EXERCISE AIM — Would it be possible to output exactly, and only, the lines below from the one holding "html: <span>Convenience Package</span>" to the last line, both included, with every picture left out?

[Code change snippets]
****************
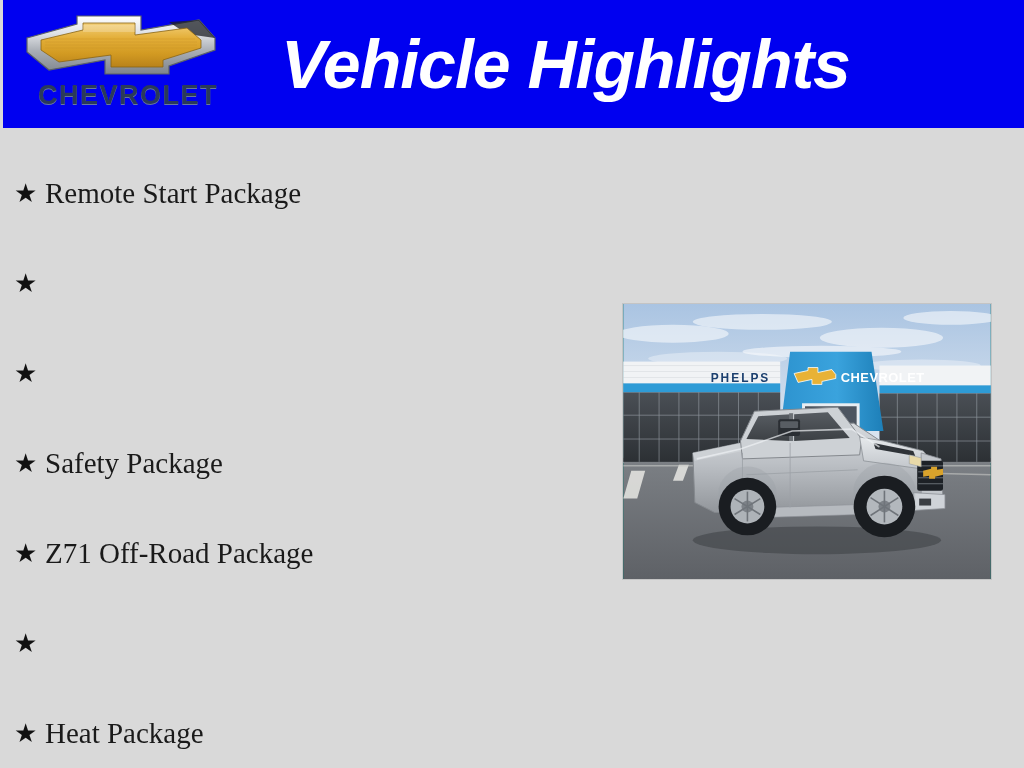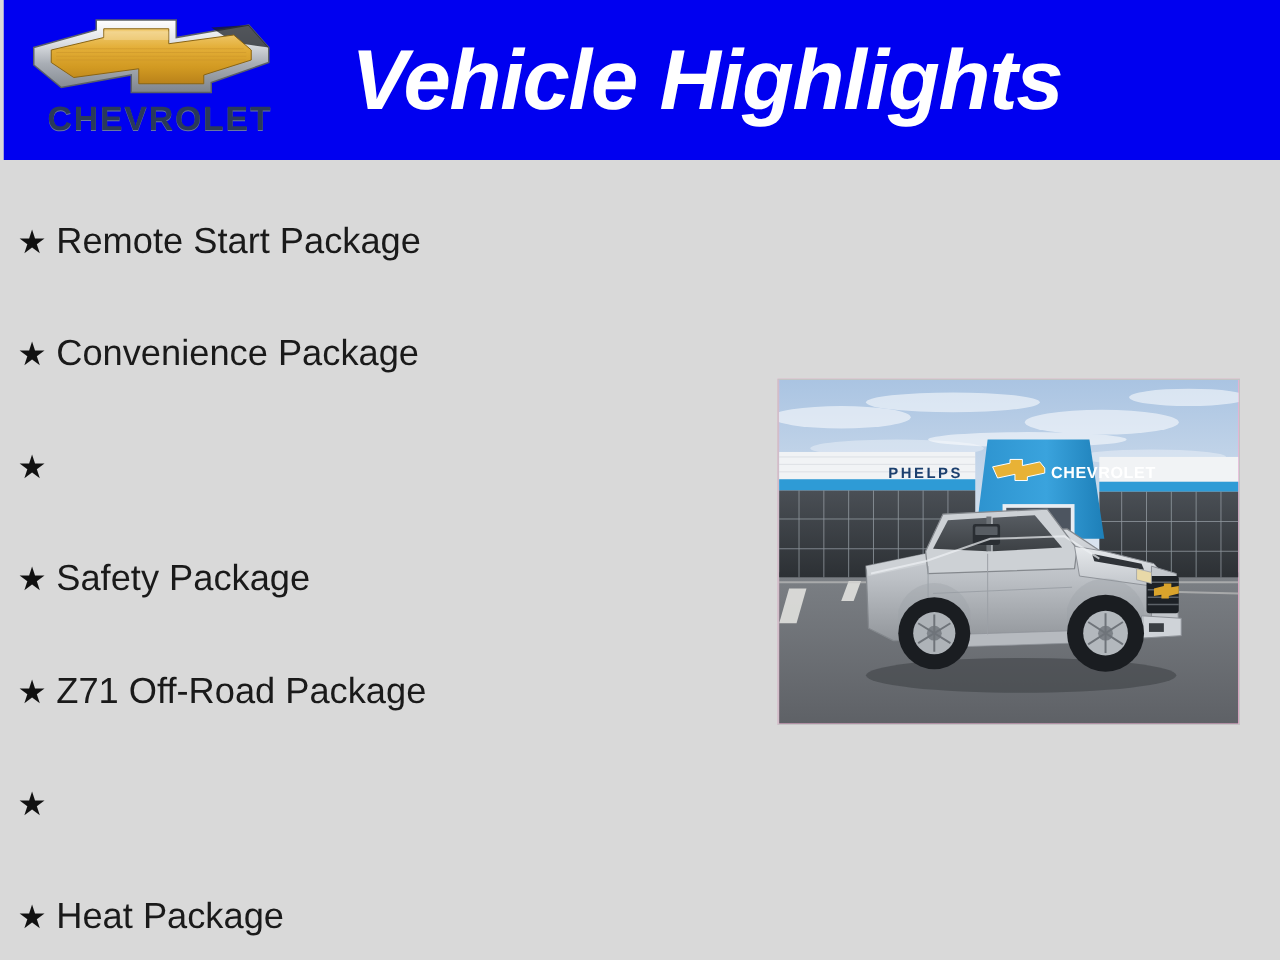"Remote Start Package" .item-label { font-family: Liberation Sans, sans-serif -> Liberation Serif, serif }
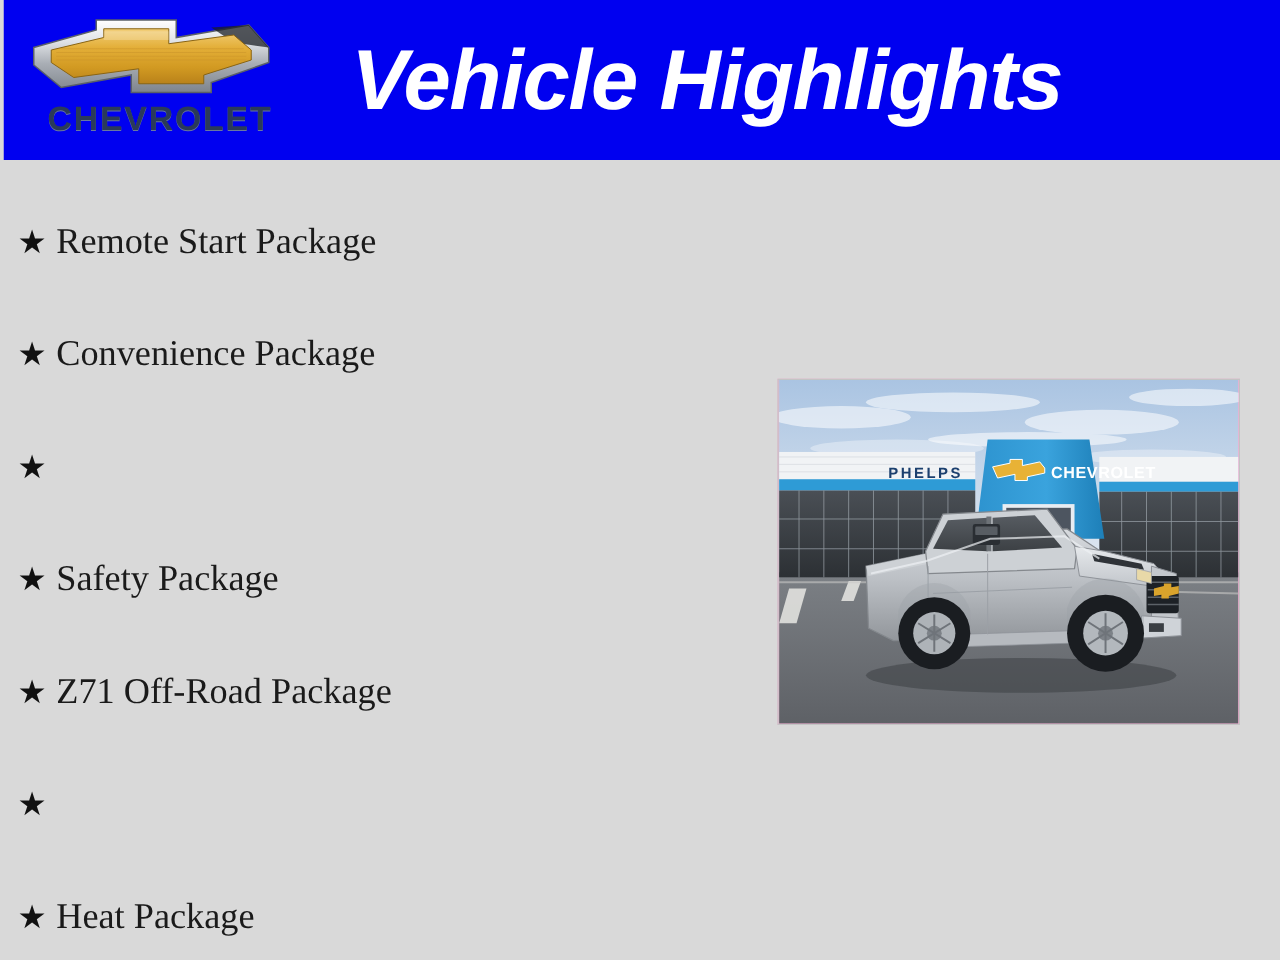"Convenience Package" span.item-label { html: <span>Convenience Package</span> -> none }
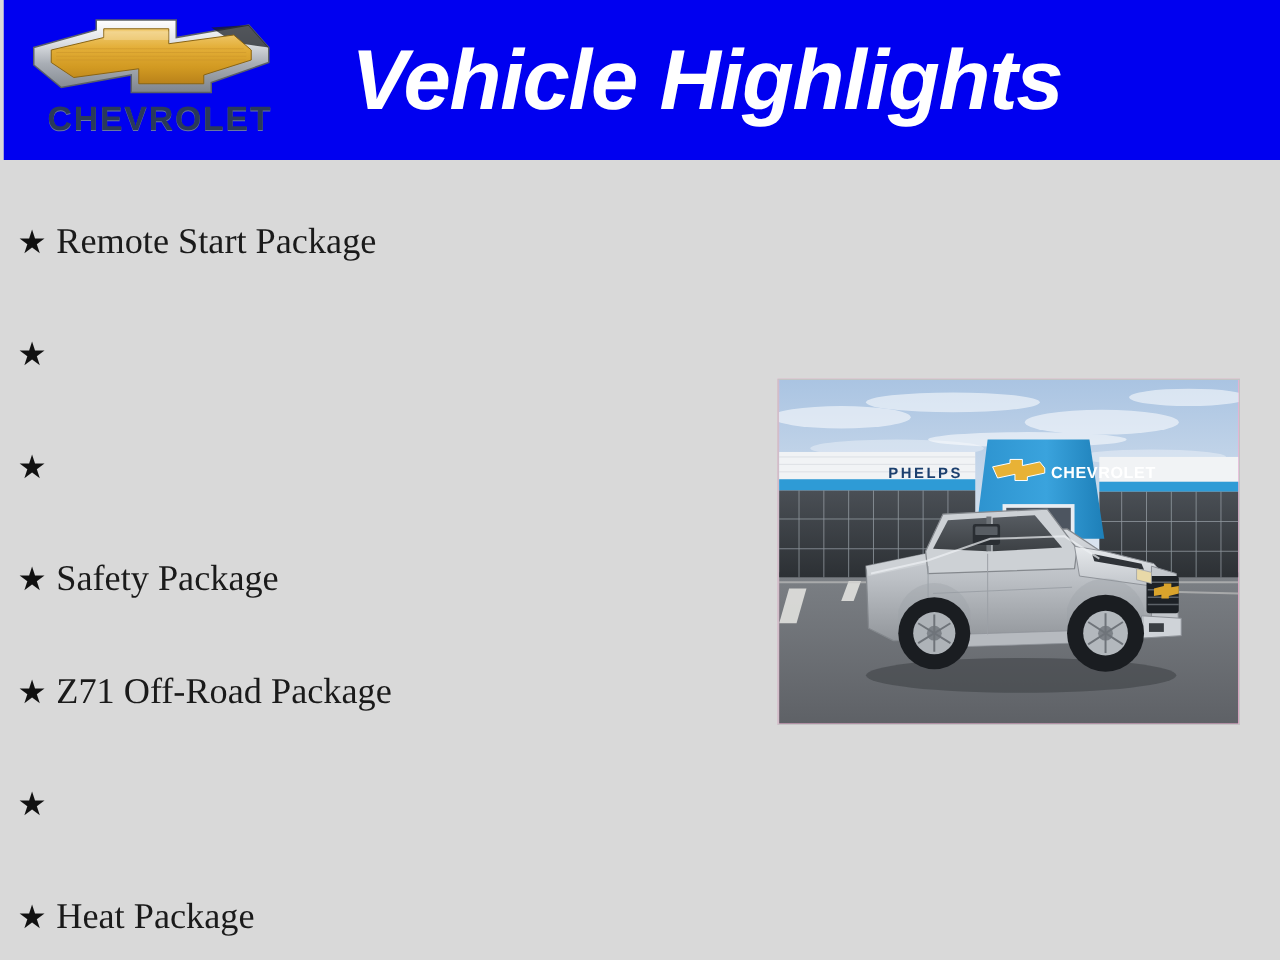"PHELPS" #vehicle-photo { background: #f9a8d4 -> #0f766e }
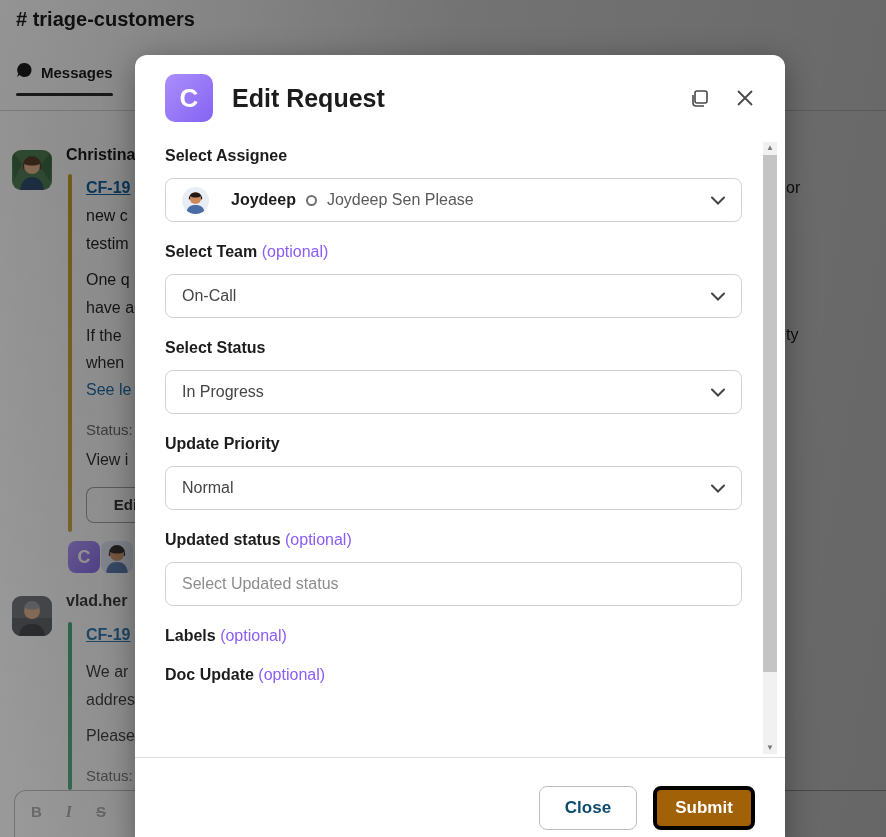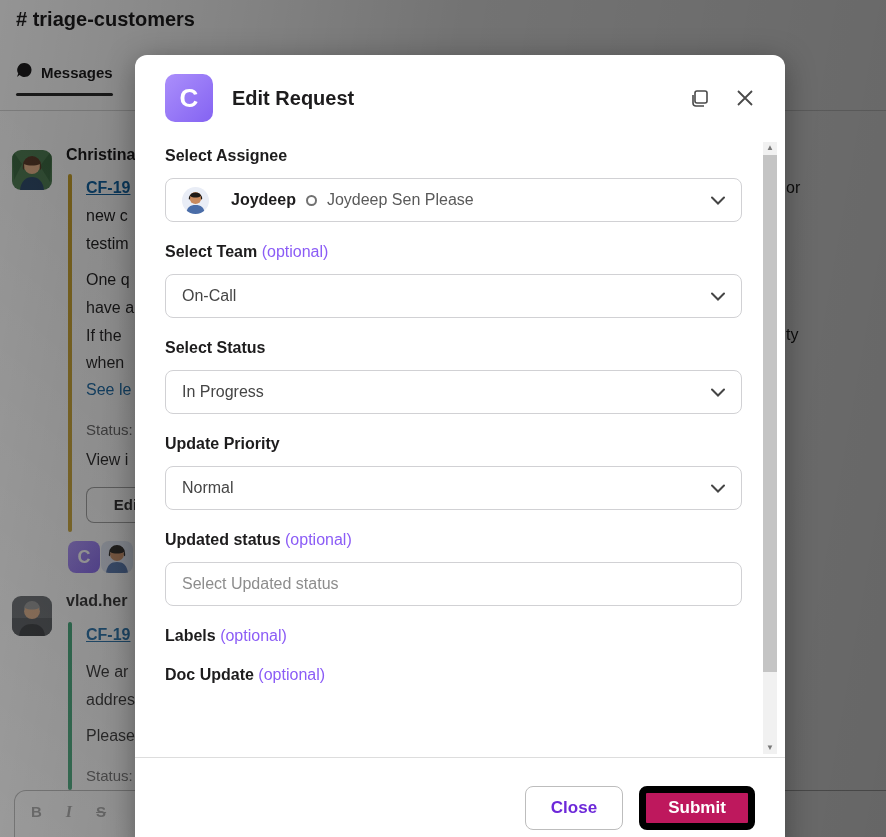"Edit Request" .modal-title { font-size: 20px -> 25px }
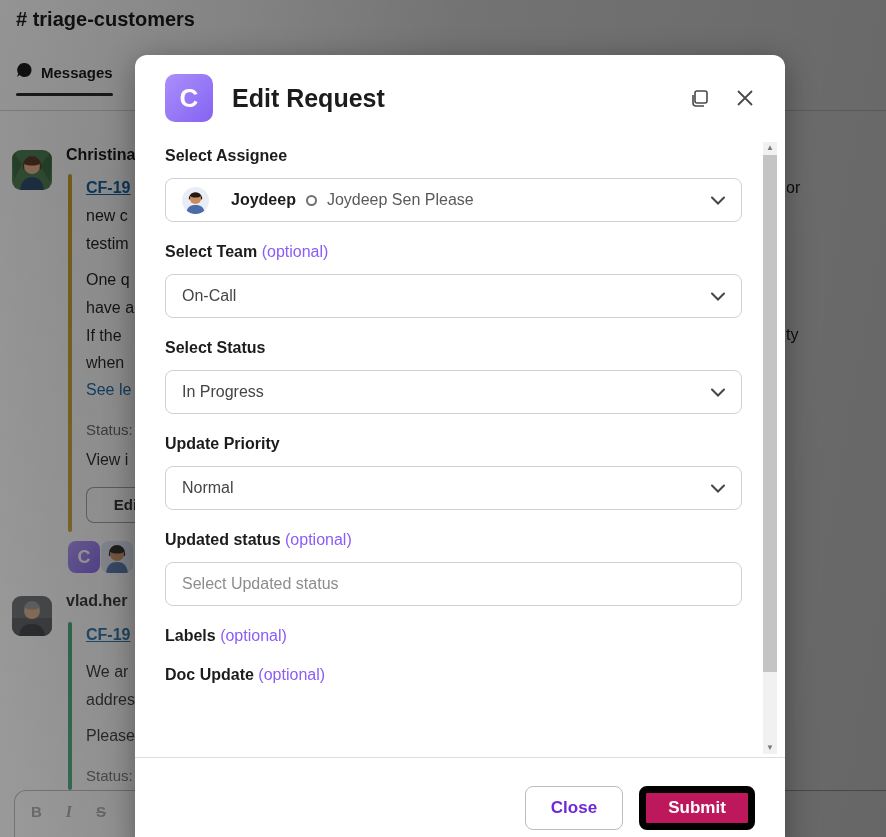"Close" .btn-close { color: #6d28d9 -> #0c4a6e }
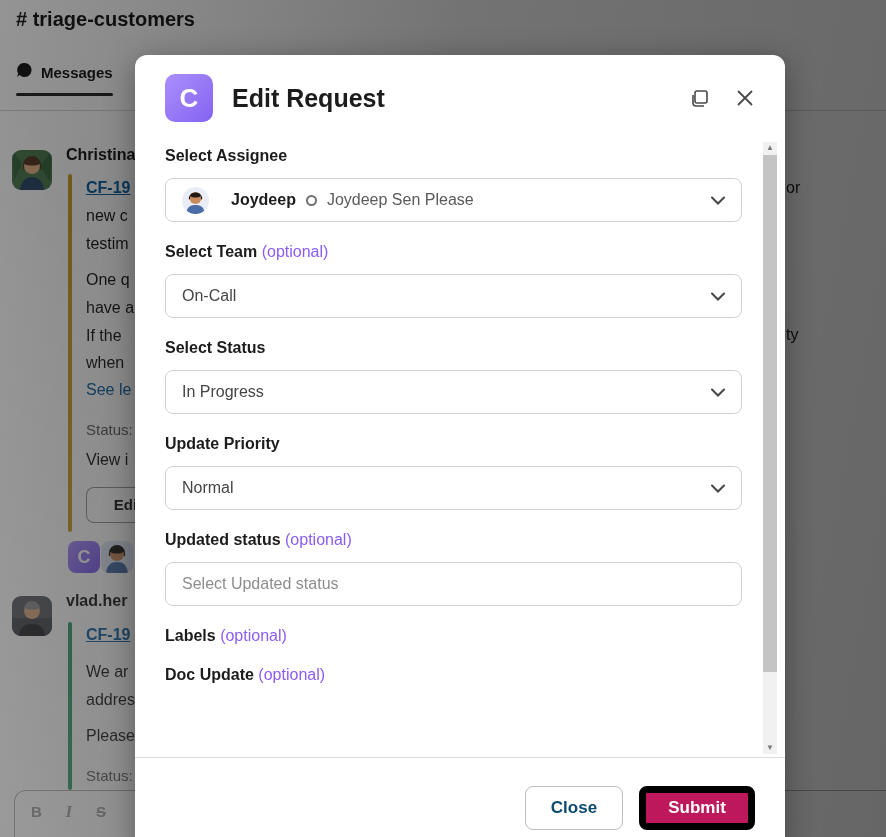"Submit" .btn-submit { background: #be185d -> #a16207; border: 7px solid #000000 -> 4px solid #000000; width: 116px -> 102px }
****************
REPLY TO THE TASK —
"Convenience Package" span.item-label { html: <span>Convenience Package</span> -> none }
"PHELPS" #vehicle-photo { background: #f9a8d4 -> #0f766e }
"Edit Request" .modal-title { font-size: 20px -> 25px }
"Close" .btn-close { color: #6d28d9 -> #0c4a6e }
"Submit" .btn-submit { background: #be185d -> #a16207; border: 7px solid #000000 -> 4px solid #000000; width: 116px -> 102px }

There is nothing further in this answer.